Behaviorism, moreover, is rigidly scientific and mainly aims to predict human behavior, given a situation. The approach is also widely employed to study, document, and predict the behavior of nonhuman animals as well. Advocates argue that the best way to predict human behavior is by modifying and conditioning it. Therefore, it is not surprising that behaviorist principles have been widely applied in the corporate sector to boost productivity or reduce workplace stress: disciplines such as Management and Industrial Psychology draw heavily from behaviorism. Notably, behaviorism has also been widely applied in classrooms to condition student behavior.
The limitations of behaviorist principles, however, become evident when seen in the context of managing employees’ behavior and productivity. Since the discipline holds that there can be no reaction without external stimuli, it tends to proffer generalized solutions. This is problematic because a generalized solution may not elicit the same reaction or behavior from all people. That is, a hack or stimulus that allows some employees to be more productive might hamper others’ productivity; in fact, it may even turn out to be counterproductive and cause undue stress.

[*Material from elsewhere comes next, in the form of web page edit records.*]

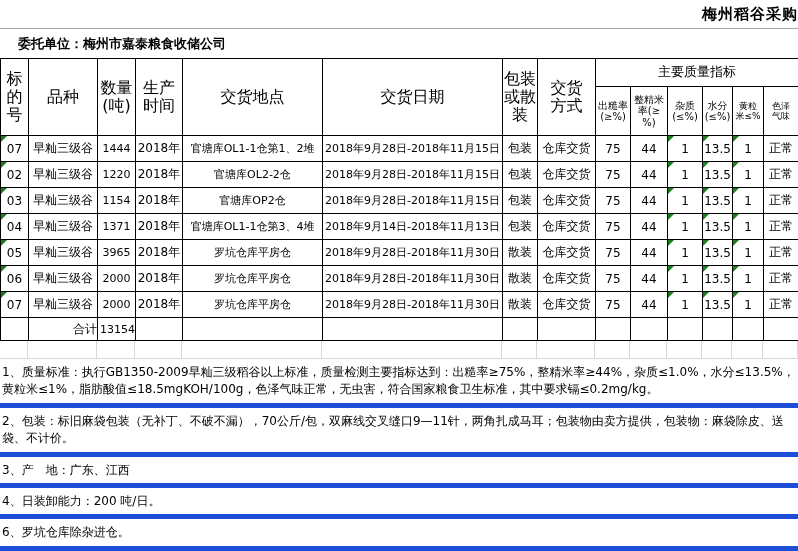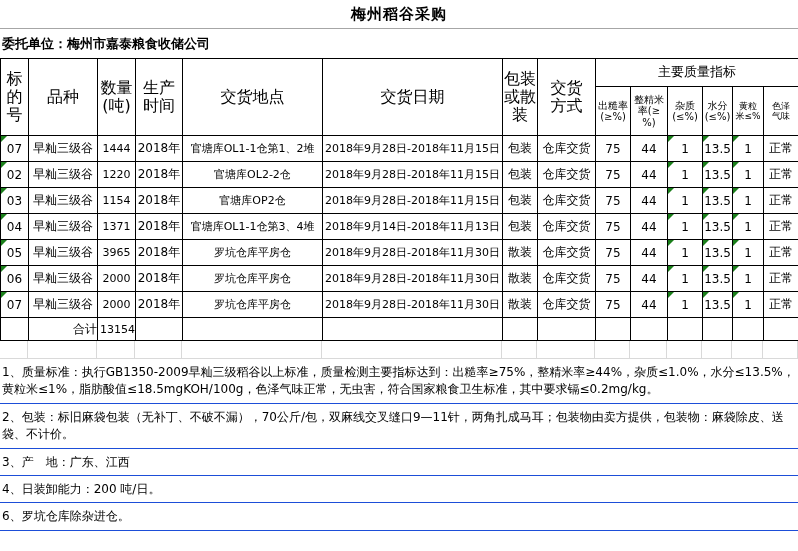--- a/index.html
+++ b/index.html
@@ -1,35 +1,35 @@
 <!DOCTYPE html>
 <html><head>
 <meta charset="utf-8">
 <style>
   html,body{margin:0;padding:0;width:798px;height:551px;overflow:hidden;background:#fff;}
   body{font-family:"DejaVu Sans",sans-serif;color:#000;}
-  .title-row{height:28px;border-bottom:1px solid #a6a6a6;display:flex;align-items:center;justify-content:center;}
+  .title-row{height:28px;border-bottom:1px solid #a6a6a6;display:flex;align-items:center;justify-content:flex-end;}
   .page-title{font-weight:bold;font-size:15px;letter-spacing:1px;}
-  .client-row{height:29px;display:flex;align-items:center;padding-left:2px;font-weight:bold;font-size:13px;}
+  .client-row{height:29px;display:flex;align-items:center;padding-left:18px;font-weight:bold;font-size:13px;}
   table.main{border-collapse:collapse;table-layout:fixed;width:798px;}
   table.main th,table.main td{border:1px solid #000;padding:0;text-align:center;vertical-align:middle;overflow:hidden;}
   thead th{font-weight:normal;font-size:16px;white-space:pre-line;line-height:1.12;}
   th.group{font-size:13px;height:27px;}
   th.qsub{font-size:10px;height:48px;}
   th.qtiny{font-size:9px;}
   tbody td{font-size:12px;height:25px;}
   td.c-qty,td.c-place,td.c-date{font-size:11px;white-space:nowrap;}
   tr.total-row td{height:22px;text-align:right;}
   .gt{position:relative;}
   .gt::before{content:"";position:absolute;top:0;left:0;width:0;height:0;
     border-top:6px solid #1a7f1a;border-right:6px solid transparent;}
   .ghost-row{display:flex;height:17px;border-bottom:1px solid #d9d9d9;}
   .ghost-cell{box-sizing:border-box;height:100%;border-right:1px solid #d9d9d9;}
   .notes{width:798px;}
-  .note{font-size:12px;line-height:1.45;padding:5px 2px 4px 2px;border-bottom:1px solid #1d4ed8;}
+  .note{font-size:12px;line-height:1.45;padding:5px 2px 4px 2px;border-bottom:5px solid #1d4ed8;}
 </style>
 </head>
 <body>
 
 <div class="title-row">
   <span class="page-title">梅州稻谷采购</span>
 </div>
 
 <div class="client-row">委托单位：梅州市嘉泰粮食收储公司</div>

To be sure, meticulous behaviorists do seek to understand why a certain stimulus fails to elicit the desired behavior from some subjects. In fact, this is precisely where they rely on conditioning. That is, they try to modify behavior by introducing new aspects or by eliminating certain aspects from a given environment or stimulus. This can be an arduous process.
Nonetheless, we, the general public, can draw the following benefits from the behaviorist approach:
1) If we find ourselves agitated or experiencing stress, it would be deeply beneficial to identify the external triggers. Knowing what causes anxiety or stress is the first step toward understanding why certain events or stimuli act as triggers. At the very least, this knowledge may allow us to avoid situations that tend to make us vulnerable.
2) Conversely, we can also identify and surround ourselves with feel-good stimuli.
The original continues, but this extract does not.